A group of experts in medicine, law and ethics has issued a blistering report that accuses the U.S. government of directing doctors, nurses and psychologists, among others, to ignore their professional codes of ethics and participate in the abuse of detainees in Afghanistan, Guantanamo and Iraq.

The report was published Monday by the Institute on Medicine as a Profession, an ethics group based at Columbia University's College of Physicians and Surgeons, and the Open Society Foundations, a pro-democracy group founded by billionaire George Soros.

The authors served on a 19-member task force that based its findings on a two-year review of public information. The sources included government documents, news reports, and books and articles from professional journals.

Among the abuses cited in the report are the force-feeding of hunger strikers by the use of feeding tubes. The task force also suggests that medical personnel ignored their duty to report evidence of beatings or torture, and that the Defense Department "improperly designated licensed health professionals to use their professional skills to interrogate detainees as military combatants, a status incompatible with licensing."

The panel, the Task Force on Preserving Medical Professionalism in National Security Detention Centers, is not the first to protest what it described as violations of medical ethics at detention sites. Other groups have also described abuses, including Physicians for Human Rights and the International Committee of the Red Cross.

Spokesmen for the CIA and the Defense Department dismissed the new report as unsubstantiated and incorrect. Lt. Col. Todd Breasseale, a spokesman for the Defense Department, said in an e-mail, "Task Force Guantanamo routinely provides comprehensive and humane medical care to the detainees held at Guantanamo. They are consummate professionals working under incredibly stressful conditions."

He also defended the force-feeding of hunger strikers via nasal tubes as legal and necessary to prevent them from committing suicide by starvation. He referred to the procedure as "enteral feeding."

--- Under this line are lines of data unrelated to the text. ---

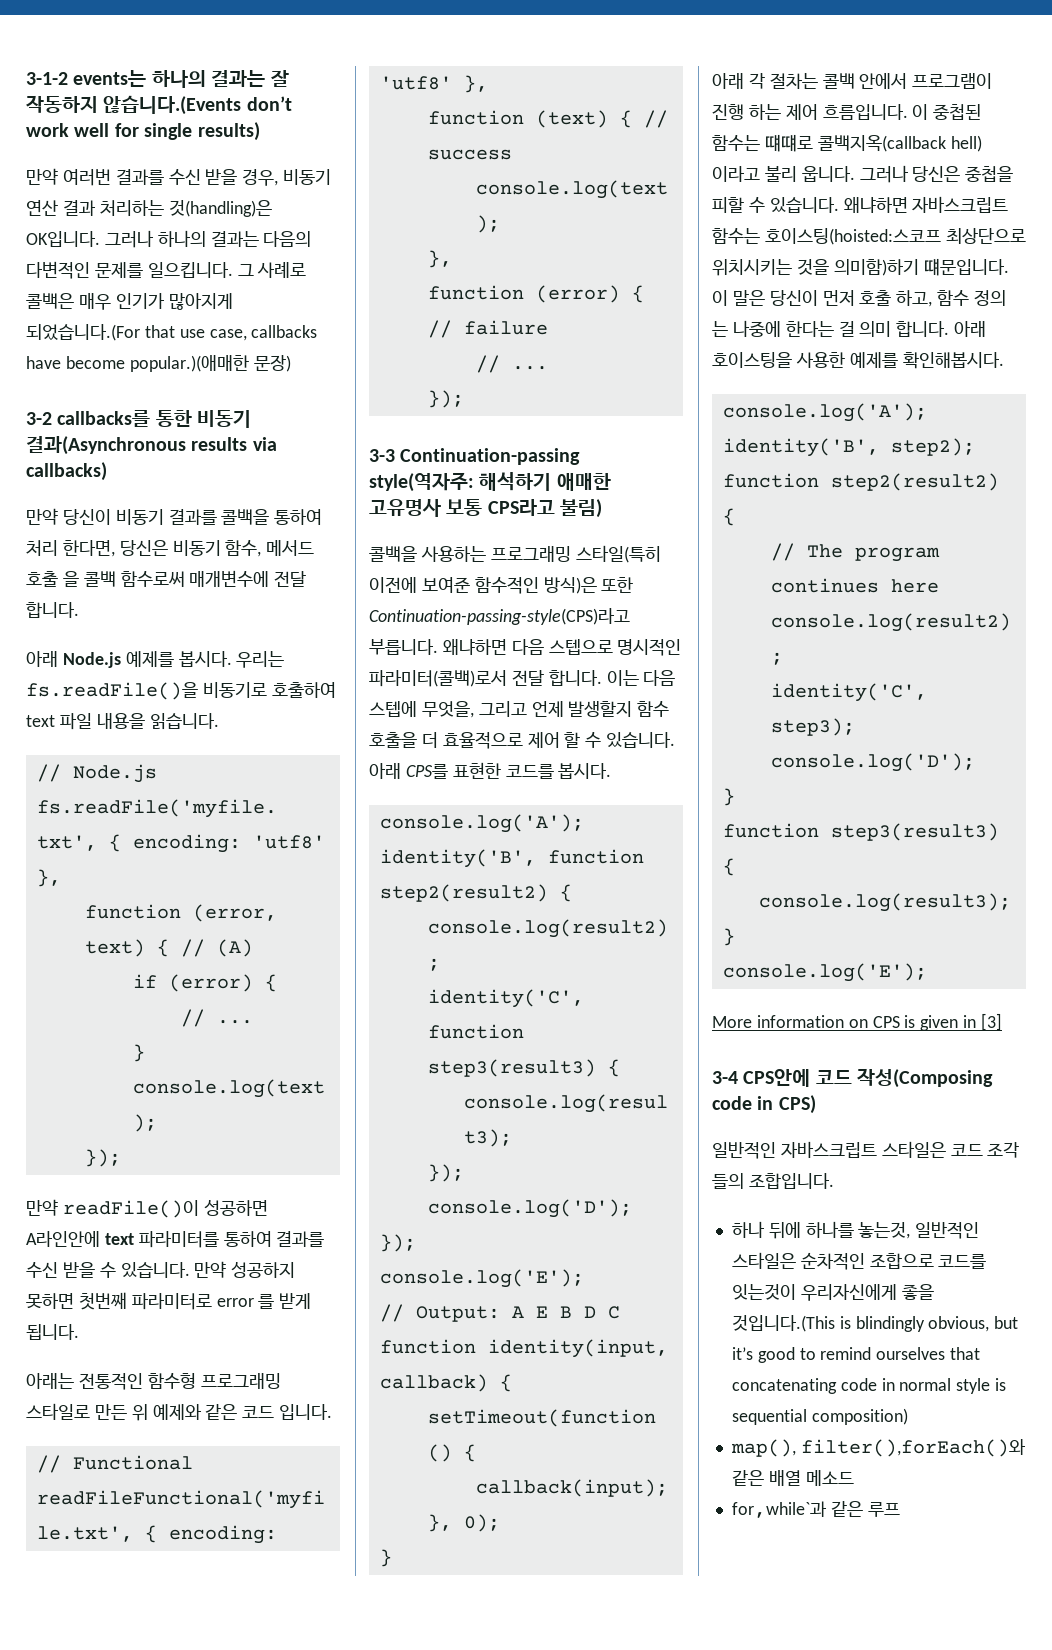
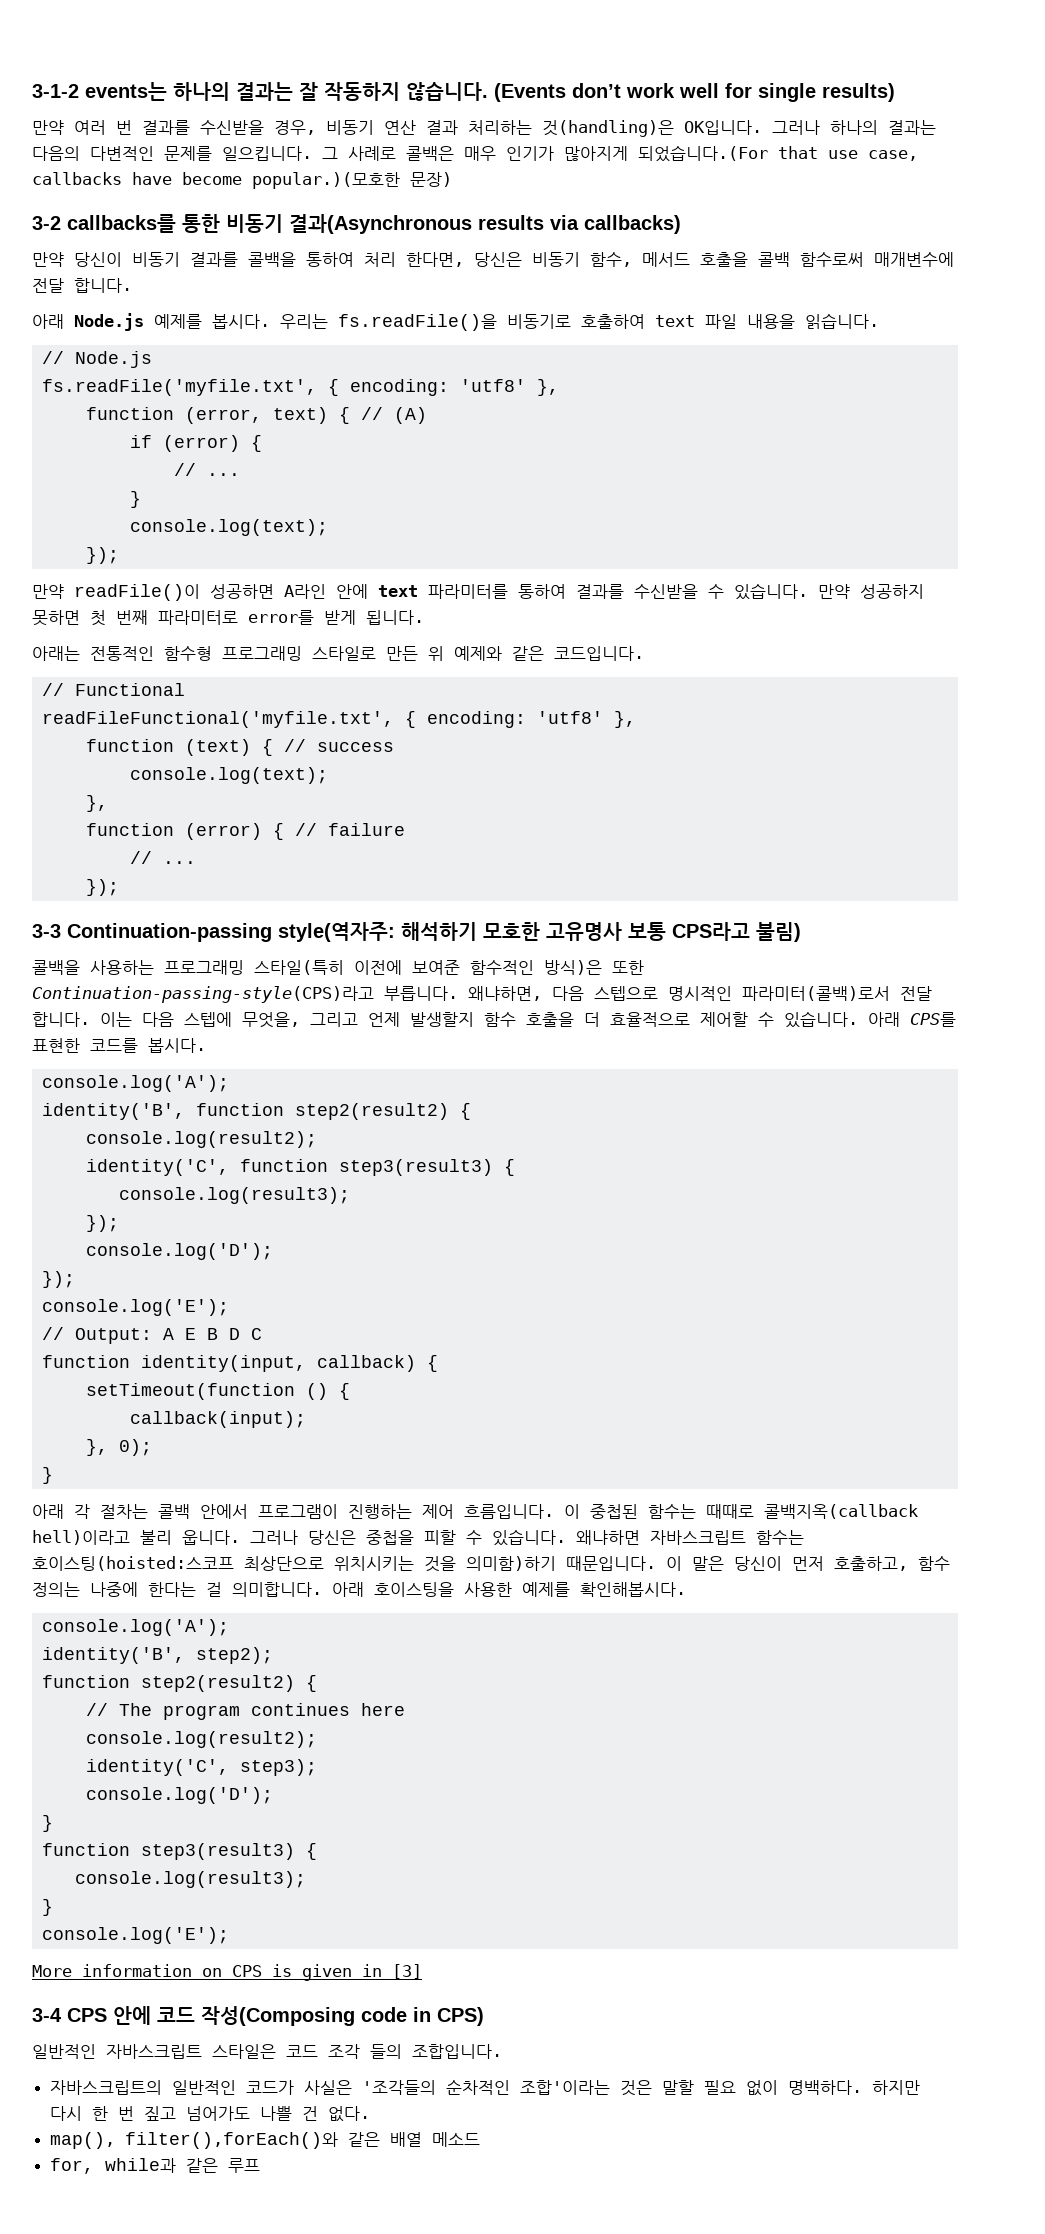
[103,95,242,115] 않습니다.(Events -> [406,82,566,102] 않습니다. (Events
[62,169,238,186] 여러번 결과를 수신 받을 -> [74,120,264,135] 여러 번 결과를 수신받을
[129,355,249,372] popular.)(애매한 -> [252,172,400,189] popular.)(모호한
[26,571,79,587] 호출 을 -> [700,252,748,267] 호출을
[26,1231,100,1247] A라인안에 -> [284,584,368,599] A라인 안에
[26,1262,95,1278] 수신 받을 -> [634,584,698,599] 수신받을
[78,1292,275,1310] 첫번째 파라미터로 error 를 -> [90,610,314,626] 첫 번째 파라미터로 error를
[242,1404,333,1420] 코드 입니다. -> [554,646,644,661] 코드입니다.
[556,473,611,491] 애매한 -> [483,922,540,941] 모호한
[442,639,507,655] 왜냐하면 -> [468,986,542,1001] 왜냐하면,
[527,732,581,748] 제어 할 -> [700,1012,748,1027] 제어할
[712,104,781,120] 진행 하는 -> [348,1504,412,1519] 진행하는
[764,134,982,152] [712,166,760,182] 떄떄로 콜백지옥(callback hell) 이라고 -> [706,1504,918,1519] [32,1530,130,1545] 때때로 콜백지옥(callback hell)이라고
[923,258,1009,276] 떄문입니다. -> [566,1556,656,1571] 때문입니다.
[859,290,1007,307] [712,321,728,337] 호출 하고, 함수 정의 는 -> [834,1556,950,1571] [32,1582,80,1597] 호출하고, 함수 정의는
[859,321,950,337] 의미 합니다. -> [232,1582,322,1597] 의미합니다.
[743,1069,811,1087] CPS안에 -> [67,2006,151,2025] CPS 안에
[731,1221,980,1239] [731,1252,987,1270] [731,1284,934,1301] [731,1315,1019,1332] [731,1347,981,1363] [731,1378,1007,1394] [731,1408,908,1425] 하나 뒤에 하나를 놓는것, 일반적인 스타일은 순차적인 조합으로 코드를 잇는것이 우리자신에게 좋을 것입니다.(This is blindingly obvious, but it’s good to remind ourselves that concatenating code in normal style is sequential composition) -> [50,2079,921,2096] [50,2106,371,2122] 자바스크립트의 일반적인 코드가 사실은 '조각들의 순차적인 조합'이라는 것은 말할 필요 없이 명백하다. 하지만 다시 한 번 짚고 넘어가도 나쁠 건 없다.
[731,1501,827,1518] for,while`과 -> [50,2158,177,2174] for, while과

"While detainees may be on the enteral feed list they do not always require the tube feeding — frequently they will drink the supplement or eat a meal out of sight of their peer," Breasseale said.

According to the report, the CIA's Office of Medical Services drew up guidelines that called for having medical personnel present during interrogations to ensure "serious or permanent harm" would not result. For instance, exposure to cold was to be stopped just before hypothermia was likely to set in, and loud noise would be halted just before permanent hearing damage would occur.

The report is particularly critical of the American Psychological Association for allowing psychologists to participate in interrogations. The military has long employed psychologists in its "behavioral science consultation teams" to assist in interrogations. Little is known about these teams, except that they do study detainees, suggest lines of questioning, and help decide when tactics are too harsh and when it is time to push harder.